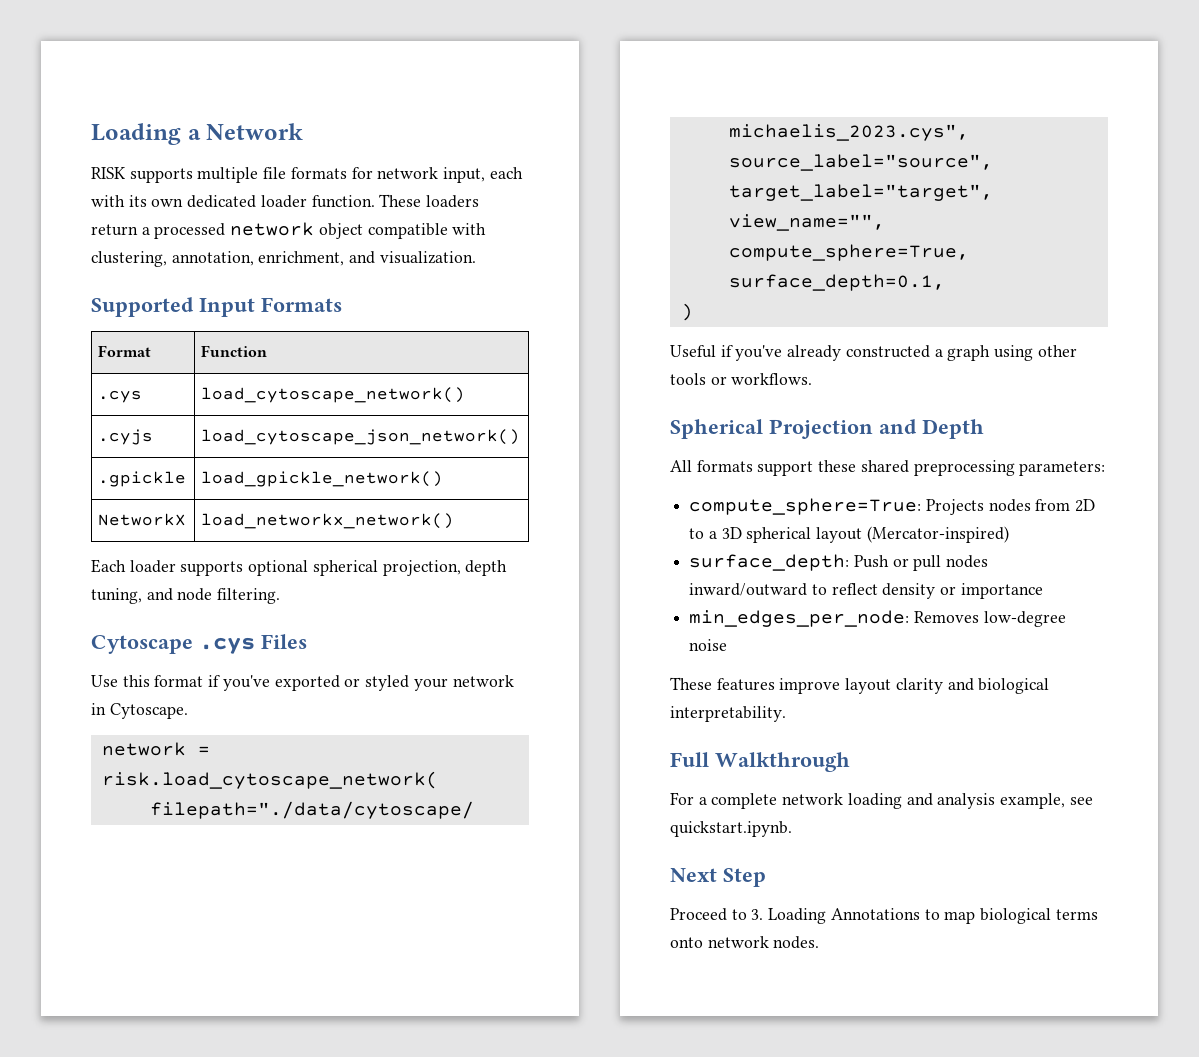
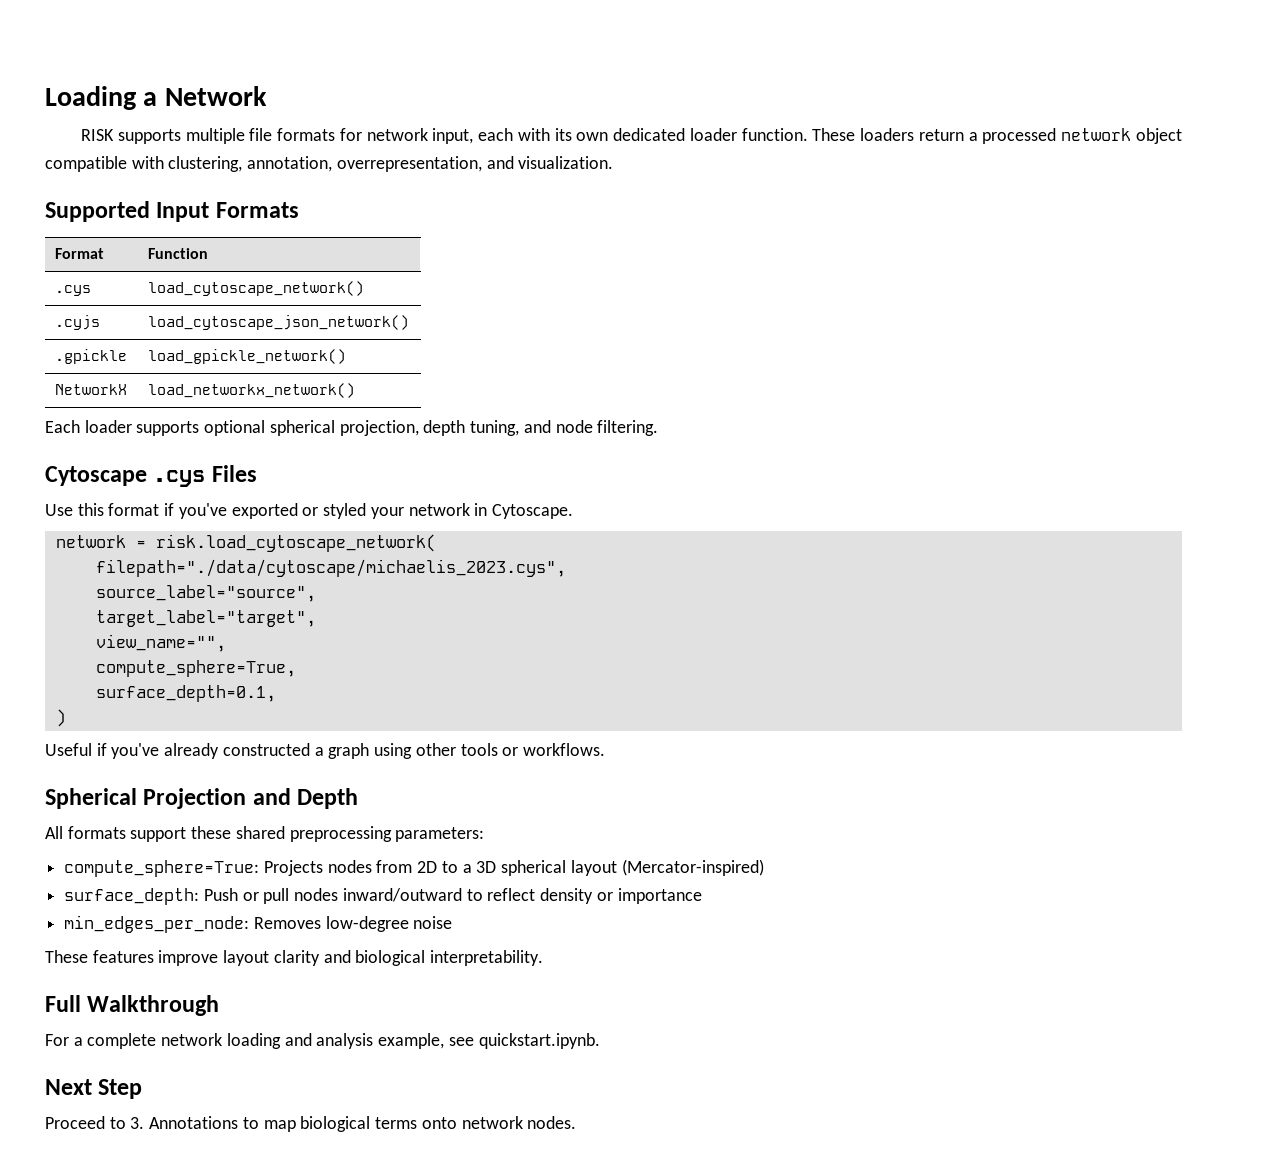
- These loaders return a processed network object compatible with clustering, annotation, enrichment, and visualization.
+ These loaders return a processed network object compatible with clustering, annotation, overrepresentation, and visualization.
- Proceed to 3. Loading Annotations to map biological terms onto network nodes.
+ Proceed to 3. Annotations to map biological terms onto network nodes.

*****

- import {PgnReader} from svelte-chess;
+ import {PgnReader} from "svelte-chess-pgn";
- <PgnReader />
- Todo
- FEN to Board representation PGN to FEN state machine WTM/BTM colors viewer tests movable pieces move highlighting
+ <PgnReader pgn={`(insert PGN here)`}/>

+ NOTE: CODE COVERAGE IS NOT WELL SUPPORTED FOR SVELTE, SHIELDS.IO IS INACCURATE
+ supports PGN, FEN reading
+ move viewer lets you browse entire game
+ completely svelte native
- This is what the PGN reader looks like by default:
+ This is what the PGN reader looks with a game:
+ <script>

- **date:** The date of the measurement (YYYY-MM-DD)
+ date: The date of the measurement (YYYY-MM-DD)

*****

Work instructions
Take every line above carrying "chess" and return it.

Response to the task
- import {PgnReader} from svelte-chess;
+ import {PgnReader} from "svelte-chess-pgn";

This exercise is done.